*** Data Section Begins ***
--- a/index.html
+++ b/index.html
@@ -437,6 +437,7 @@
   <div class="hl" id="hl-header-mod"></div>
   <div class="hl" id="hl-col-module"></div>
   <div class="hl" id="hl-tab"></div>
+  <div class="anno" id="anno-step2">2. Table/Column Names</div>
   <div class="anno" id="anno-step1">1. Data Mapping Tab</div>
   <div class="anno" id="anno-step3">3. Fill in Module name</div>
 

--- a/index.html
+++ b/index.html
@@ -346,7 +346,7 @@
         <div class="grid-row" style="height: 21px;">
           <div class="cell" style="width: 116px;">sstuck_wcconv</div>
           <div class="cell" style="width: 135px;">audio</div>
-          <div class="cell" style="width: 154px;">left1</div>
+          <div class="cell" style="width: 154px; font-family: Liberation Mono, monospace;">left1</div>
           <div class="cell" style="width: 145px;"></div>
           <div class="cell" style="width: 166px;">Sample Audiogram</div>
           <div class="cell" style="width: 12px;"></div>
*** Data Section Ends ***
### Directions for this task
Write out every record exactly as it appears above.

### Written response
--- a/index.html
+++ b/index.html
@@ -437,6 +437,7 @@
   <div class="hl" id="hl-header-mod"></div>
   <div class="hl" id="hl-col-module"></div>
   <div class="hl" id="hl-tab"></div>
+  <div class="anno" id="anno-step2">2. Table/Column Names</div>
   <div class="anno" id="anno-step1">1. Data Mapping Tab</div>
   <div class="anno" id="anno-step3">3. Fill in Module name</div>
 

--- a/index.html
+++ b/index.html
@@ -346,7 +346,7 @@
         <div class="grid-row" style="height: 21px;">
           <div class="cell" style="width: 116px;">sstuck_wcconv</div>
           <div class="cell" style="width: 135px;">audio</div>
-          <div class="cell" style="width: 154px;">left1</div>
+          <div class="cell" style="width: 154px; font-family: Liberation Mono, monospace;">left1</div>
           <div class="cell" style="width: 145px;"></div>
           <div class="cell" style="width: 166px;">Sample Audiogram</div>
           <div class="cell" style="width: 12px;"></div>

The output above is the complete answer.